**WHAT YOU HAVE TO DO**. In the records below, find the line containing "They Hate Disco - Dark" and the line containing "total: 1369.48 -> 1223.47"; please repeat exactly the lines from one to the other, both included, and nothing more.

═══ INFORMATION SHOWN ═══

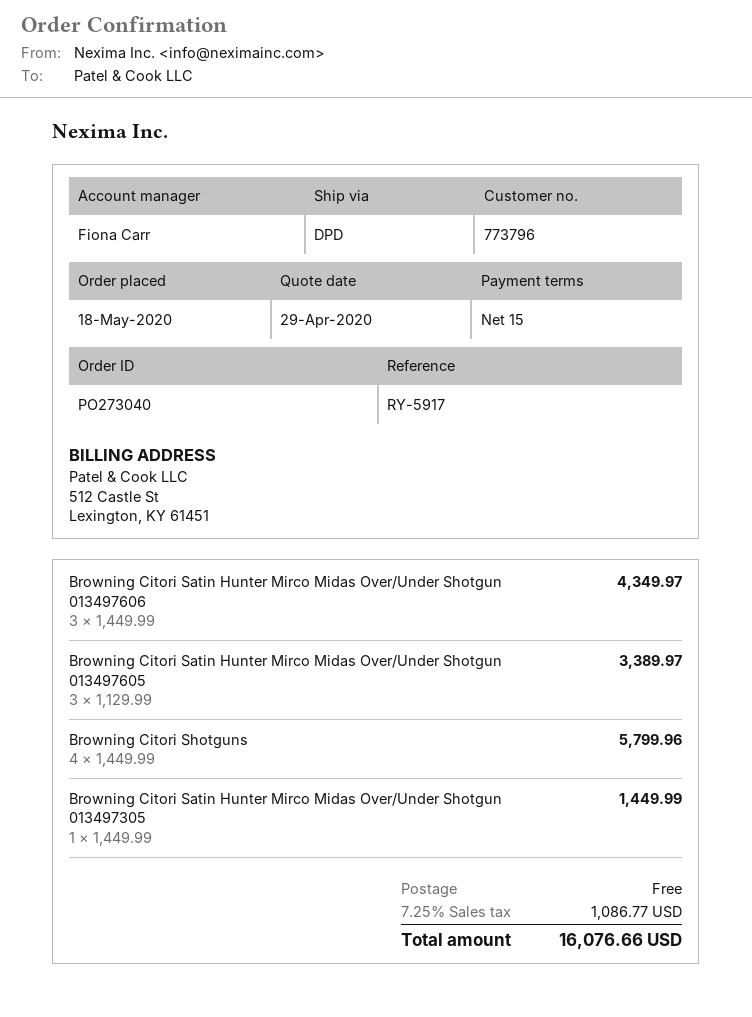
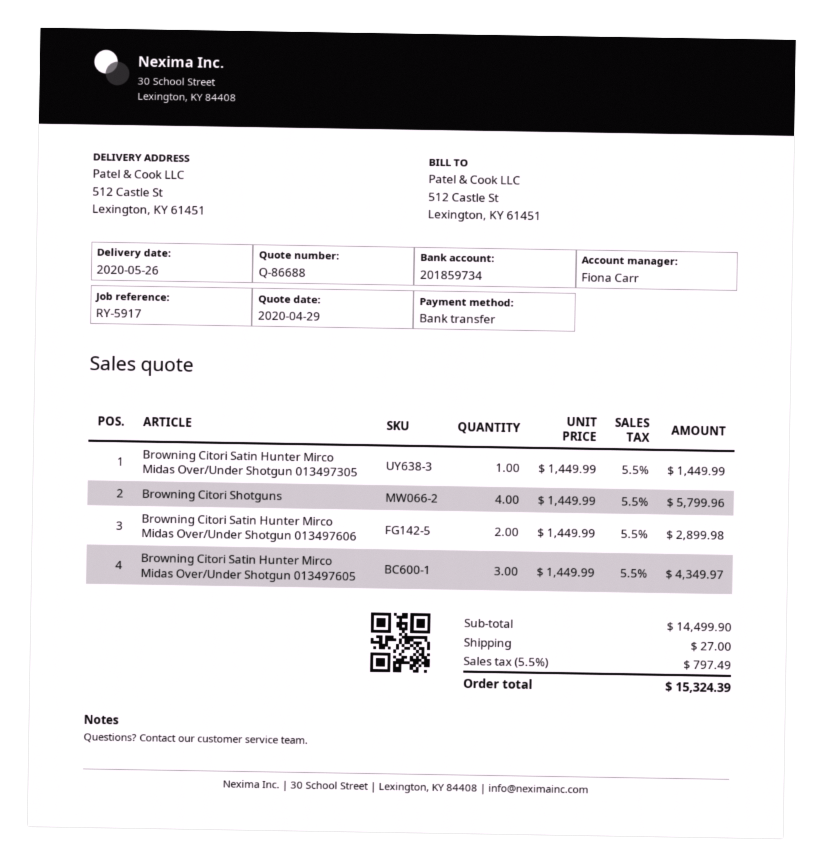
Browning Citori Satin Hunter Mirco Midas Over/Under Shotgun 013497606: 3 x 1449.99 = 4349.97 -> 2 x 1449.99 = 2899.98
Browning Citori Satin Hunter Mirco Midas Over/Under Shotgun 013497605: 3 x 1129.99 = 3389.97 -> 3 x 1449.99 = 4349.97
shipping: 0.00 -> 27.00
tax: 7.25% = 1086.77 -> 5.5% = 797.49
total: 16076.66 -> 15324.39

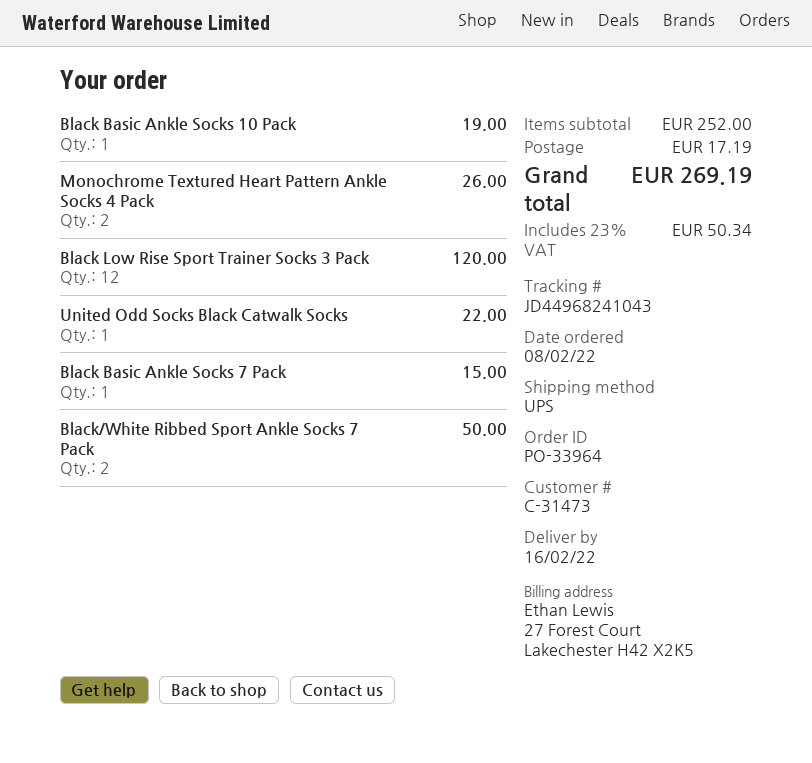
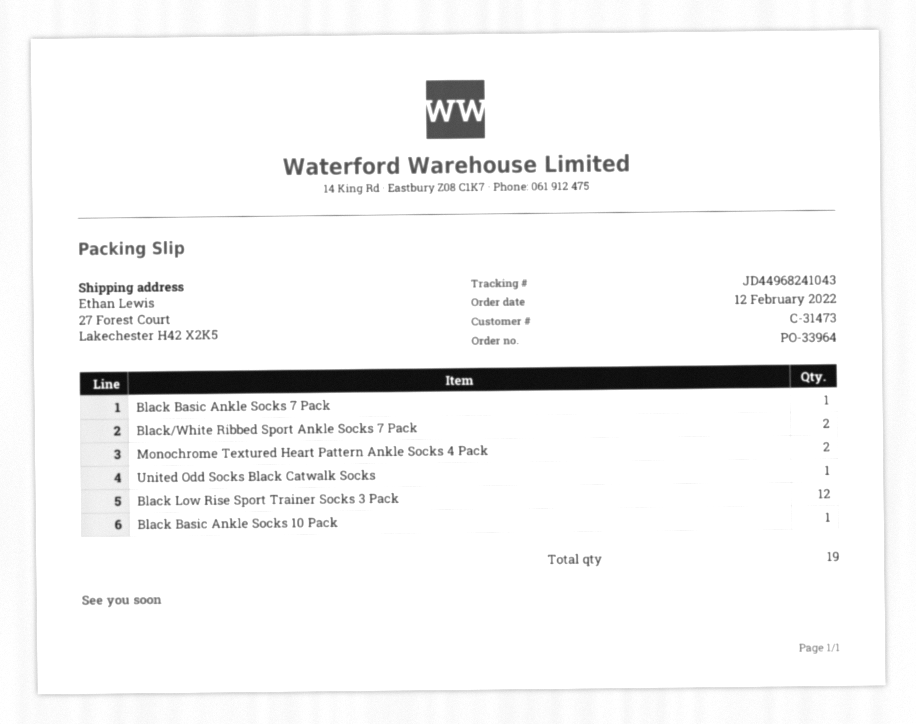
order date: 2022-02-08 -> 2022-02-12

═══
═══ INFORMATION SHOWN ═══

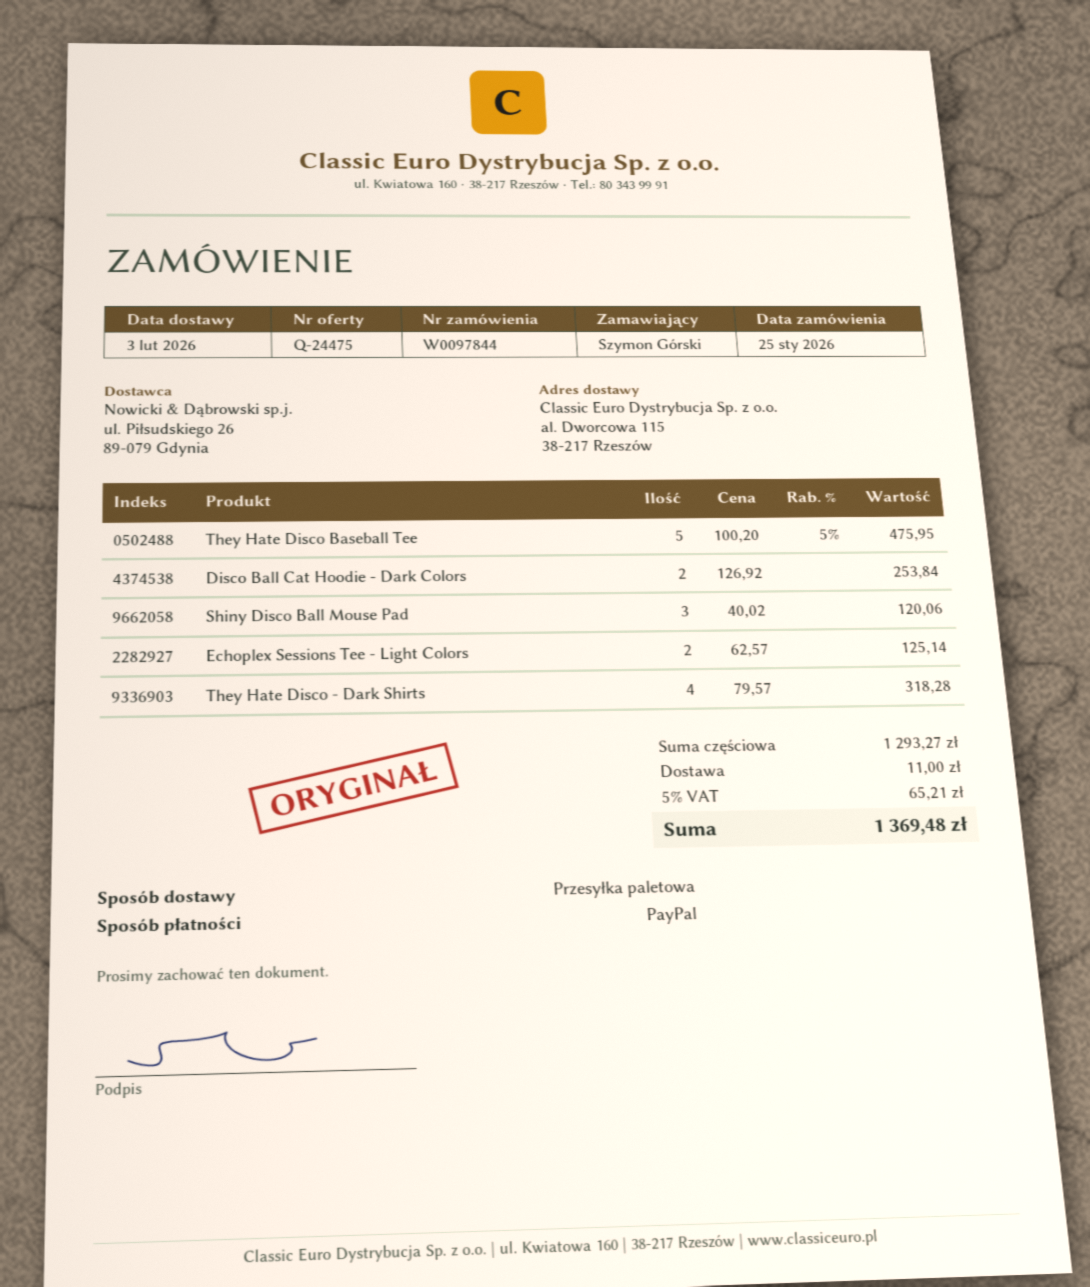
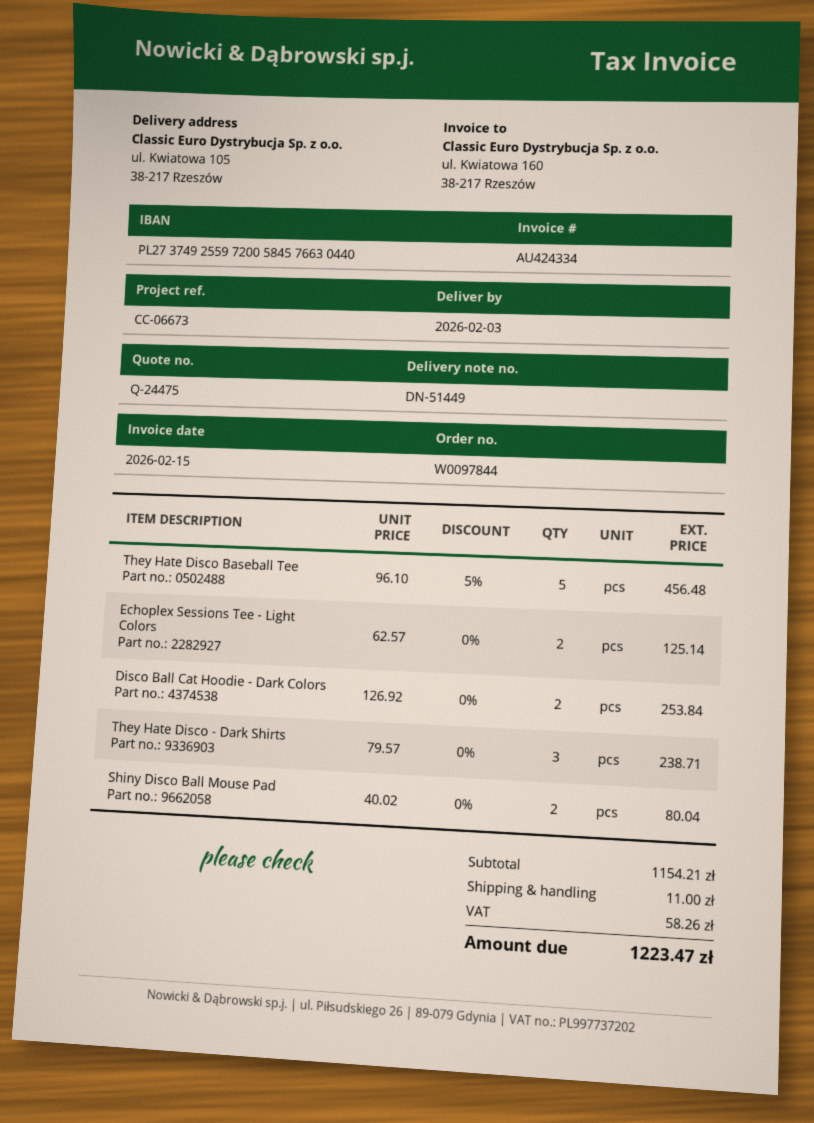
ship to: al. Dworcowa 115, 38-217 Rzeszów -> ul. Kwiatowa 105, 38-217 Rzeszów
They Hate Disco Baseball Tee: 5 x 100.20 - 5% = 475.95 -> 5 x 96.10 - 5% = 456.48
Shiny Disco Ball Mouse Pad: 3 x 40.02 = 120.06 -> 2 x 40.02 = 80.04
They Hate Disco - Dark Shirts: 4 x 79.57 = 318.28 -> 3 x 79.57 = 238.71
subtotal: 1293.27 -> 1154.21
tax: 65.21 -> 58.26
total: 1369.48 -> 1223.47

═══
═══ INFORMATION SHOWN ═══

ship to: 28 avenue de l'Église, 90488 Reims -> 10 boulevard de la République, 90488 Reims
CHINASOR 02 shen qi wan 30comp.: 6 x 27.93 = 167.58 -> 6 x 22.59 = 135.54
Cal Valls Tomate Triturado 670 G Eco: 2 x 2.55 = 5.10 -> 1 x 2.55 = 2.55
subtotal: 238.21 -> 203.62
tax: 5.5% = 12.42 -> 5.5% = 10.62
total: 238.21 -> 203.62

═══

**WORKED SOLUTION**.
They Hate Disco - Dark Shirts: 4 x 79.57 = 318.28 -> 3 x 79.57 = 238.71
subtotal: 1293.27 -> 1154.21
tax: 65.21 -> 58.26
total: 1369.48 -> 1223.47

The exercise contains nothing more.